* **Aim of the exercise**
Exactly reproduce the line that contains "- Michael Hoad, Betting Editor" and all lines after it in the entries below, through the very last line.

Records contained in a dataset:
------------

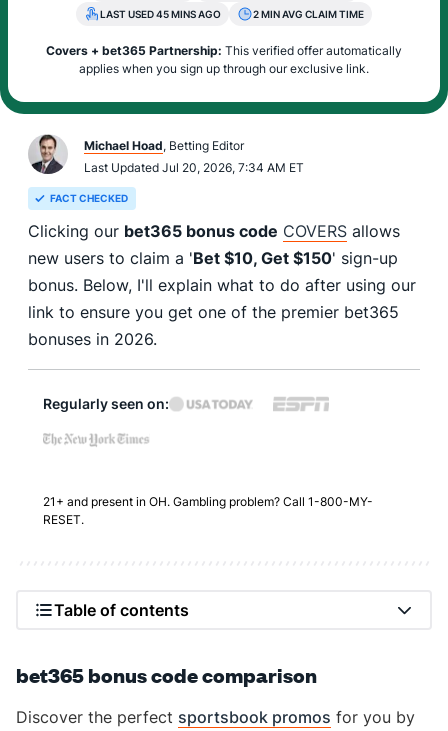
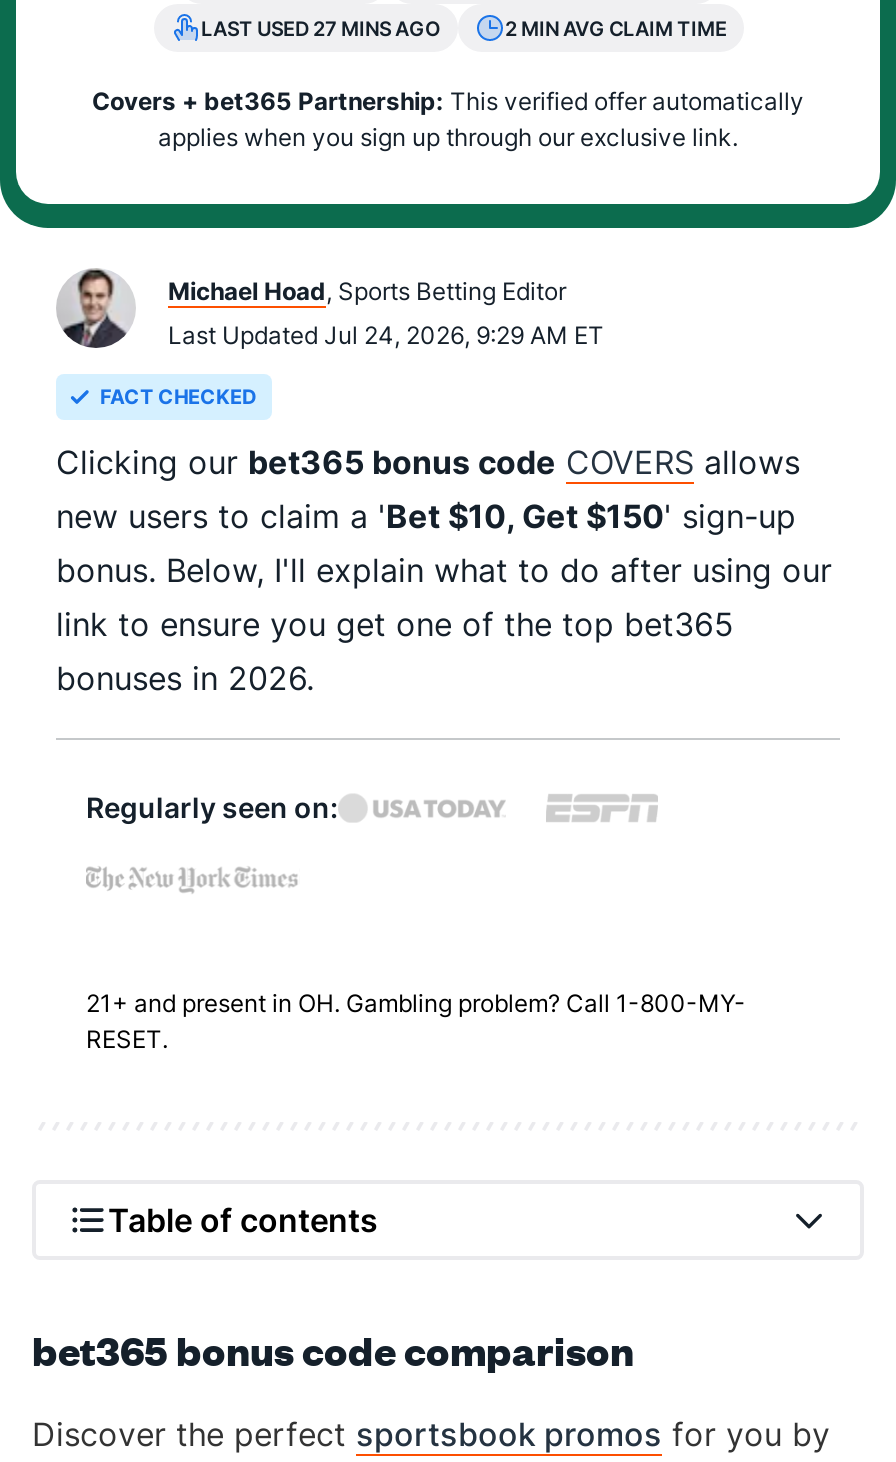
- LAST USED 45 MINS AGO
+ LAST USED 27 MINS AGO

- Michael Hoad, Betting Editor
+ Michael Hoad, Sports Betting Editor

- Last Updated Jul 20, 2026, 7:34 AM ET
+ Last Updated Jul 24, 2026, 9:29 AM ET

- link to ensure you get one of the premier bet365
+ link to ensure you get one of the top bet365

------------

* **Answer space**
- Michael Hoad, Betting Editor
+ Michael Hoad, Sports Betting Editor

- Last Updated Jul 20, 2026, 7:34 AM ET
+ Last Updated Jul 24, 2026, 9:29 AM ET

- link to ensure you get one of the premier bet365
+ link to ensure you get one of the top bet365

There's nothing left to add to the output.